WHAT THE TASK ASKS
A single number is the answer: the count of lines in the records that hold the word "aparência".

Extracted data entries

※ ※ ※

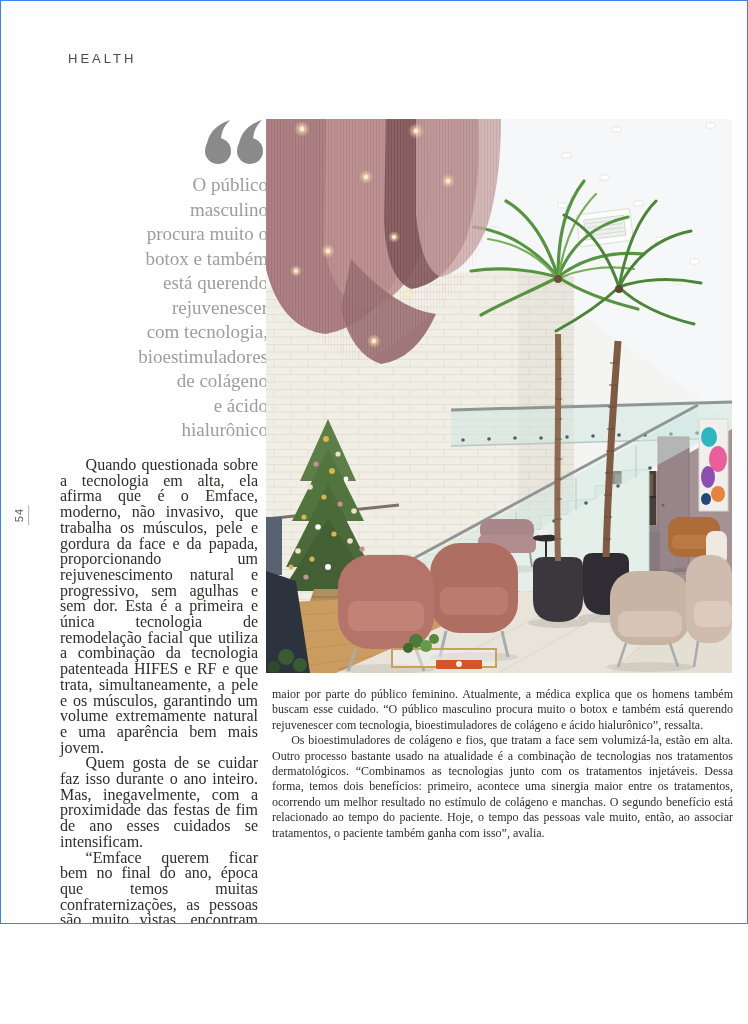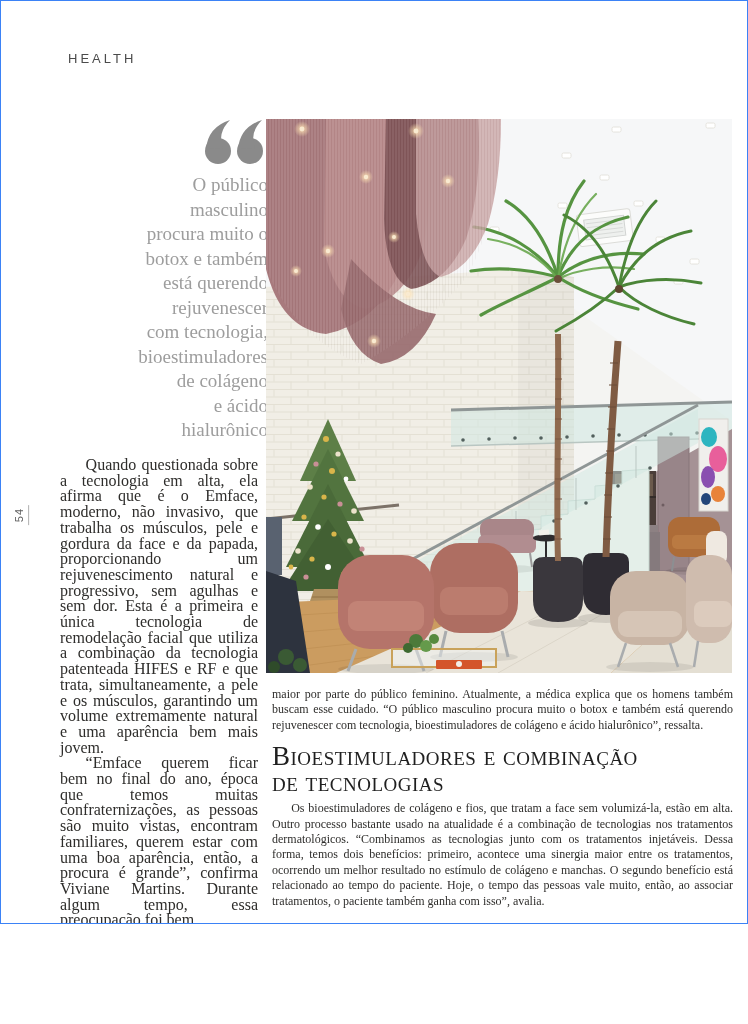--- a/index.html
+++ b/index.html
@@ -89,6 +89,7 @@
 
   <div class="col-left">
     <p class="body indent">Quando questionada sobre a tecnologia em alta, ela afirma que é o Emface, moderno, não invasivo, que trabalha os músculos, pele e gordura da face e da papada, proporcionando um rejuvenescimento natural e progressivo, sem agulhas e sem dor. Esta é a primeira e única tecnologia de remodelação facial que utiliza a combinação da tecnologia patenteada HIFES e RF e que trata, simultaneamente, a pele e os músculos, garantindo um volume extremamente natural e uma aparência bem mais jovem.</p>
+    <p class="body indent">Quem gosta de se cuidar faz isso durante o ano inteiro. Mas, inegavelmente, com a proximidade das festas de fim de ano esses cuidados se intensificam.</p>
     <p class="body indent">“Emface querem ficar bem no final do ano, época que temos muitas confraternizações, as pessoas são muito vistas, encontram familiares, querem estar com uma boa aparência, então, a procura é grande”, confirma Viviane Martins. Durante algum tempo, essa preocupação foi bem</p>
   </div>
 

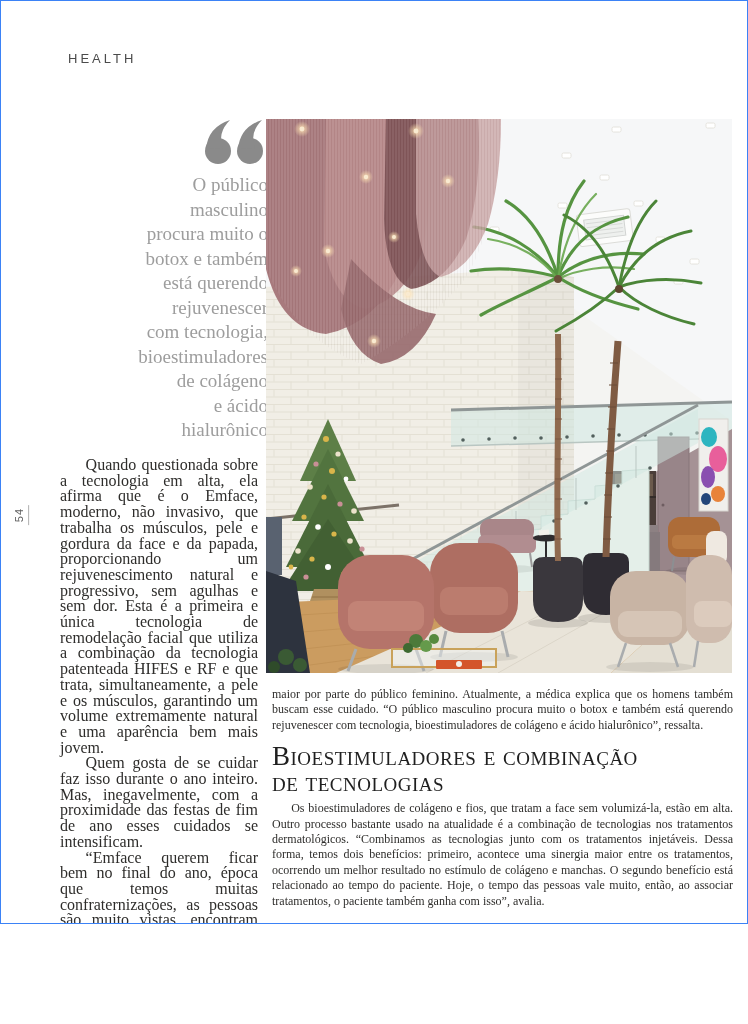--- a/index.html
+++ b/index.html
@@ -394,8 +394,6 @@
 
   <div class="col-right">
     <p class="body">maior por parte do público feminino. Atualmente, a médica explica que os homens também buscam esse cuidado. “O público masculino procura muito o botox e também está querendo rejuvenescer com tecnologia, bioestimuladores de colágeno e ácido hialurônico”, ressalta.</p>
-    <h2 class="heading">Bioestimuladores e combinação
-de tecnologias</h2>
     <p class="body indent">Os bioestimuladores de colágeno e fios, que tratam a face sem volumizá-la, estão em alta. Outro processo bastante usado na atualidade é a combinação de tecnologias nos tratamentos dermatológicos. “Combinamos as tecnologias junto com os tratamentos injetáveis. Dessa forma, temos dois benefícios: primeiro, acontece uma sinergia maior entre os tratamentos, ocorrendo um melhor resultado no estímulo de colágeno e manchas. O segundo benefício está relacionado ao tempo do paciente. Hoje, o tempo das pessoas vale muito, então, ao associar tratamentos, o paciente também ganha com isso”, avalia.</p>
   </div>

※ ※ ※

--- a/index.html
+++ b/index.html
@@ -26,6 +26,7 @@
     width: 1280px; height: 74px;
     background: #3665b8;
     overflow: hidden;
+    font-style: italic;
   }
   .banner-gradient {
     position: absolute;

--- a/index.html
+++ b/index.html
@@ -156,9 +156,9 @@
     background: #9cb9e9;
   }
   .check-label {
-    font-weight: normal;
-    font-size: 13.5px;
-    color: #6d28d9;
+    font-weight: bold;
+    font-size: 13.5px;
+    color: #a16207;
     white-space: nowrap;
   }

※ ※ ※

SOLVED PROBLEM
2